Below are records to reproduce in full; copy them exactly but keep the pictures out.

--- START ---

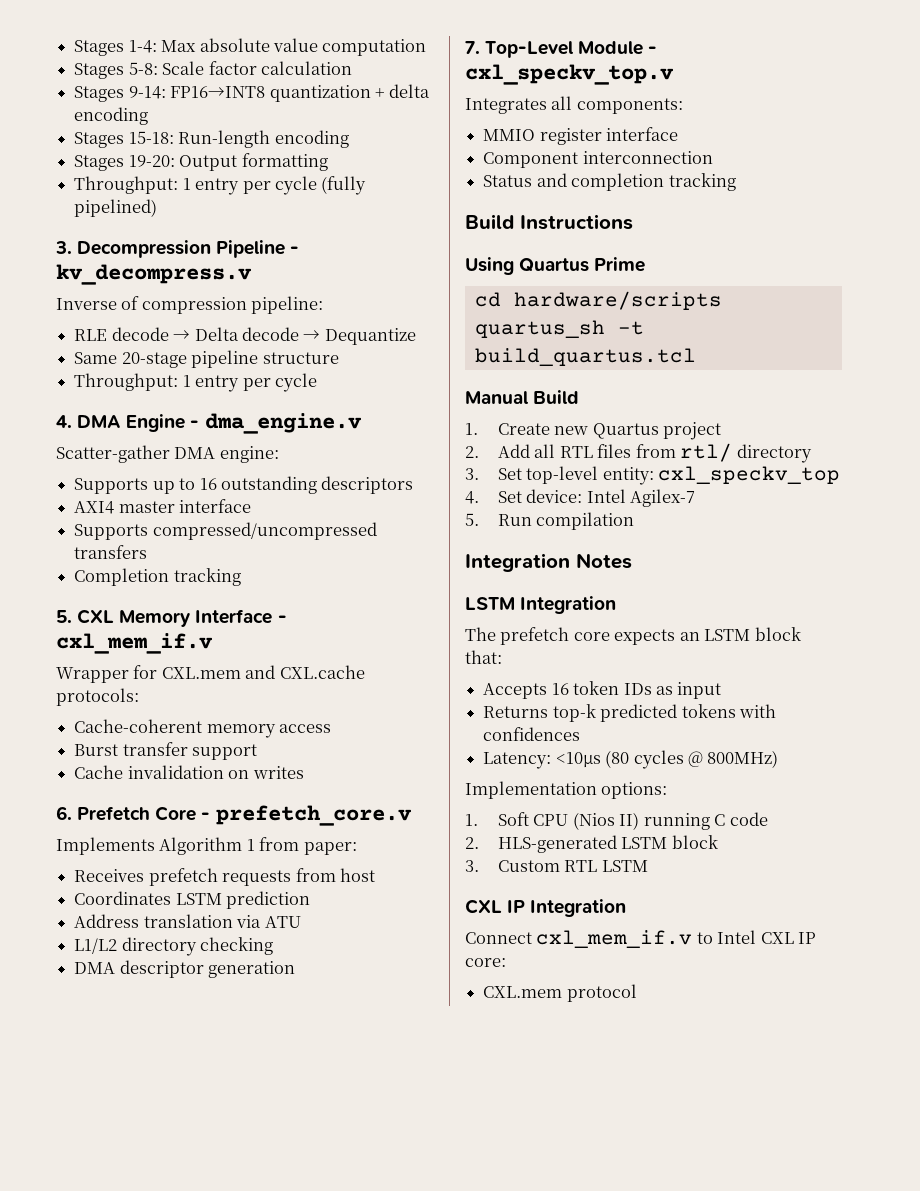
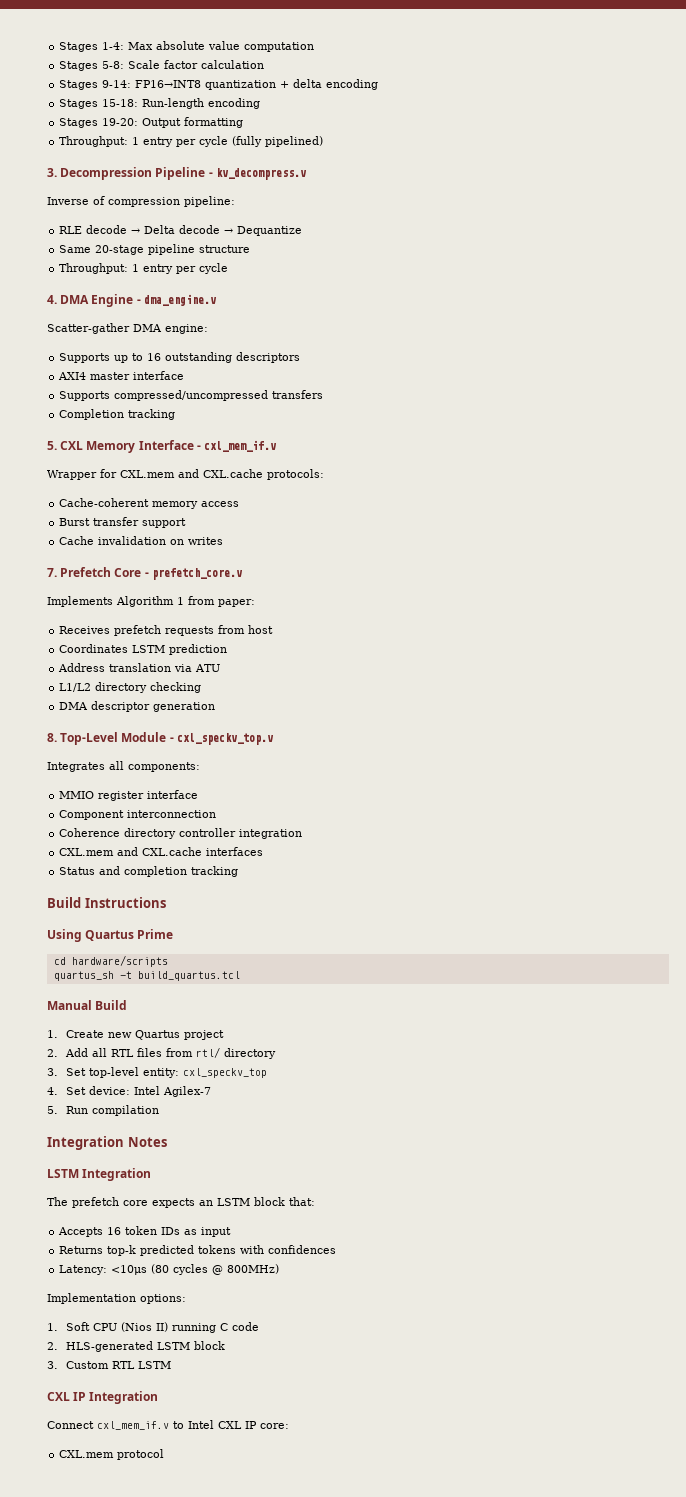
- 6. Prefetch Core - prefetch_core.v
+ 7. Prefetch Core - prefetch_core.v
- 7. Top-Level Module - cxl_speckv_top.v
+ 8. Top-Level Module - cxl_speckv_top.v
+ Coherence directory controller integration
+ CXL.mem and CXL.cache interfaces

--- END ---

**TASK ANSWER**
- 6. Prefetch Core - prefetch_core.v
+ 7. Prefetch Core - prefetch_core.v
- 7. Top-Level Module - cxl_speckv_top.v
+ 8. Top-Level Module - cxl_speckv_top.v
+ Coherence directory controller integration
+ CXL.mem and CXL.cache interfaces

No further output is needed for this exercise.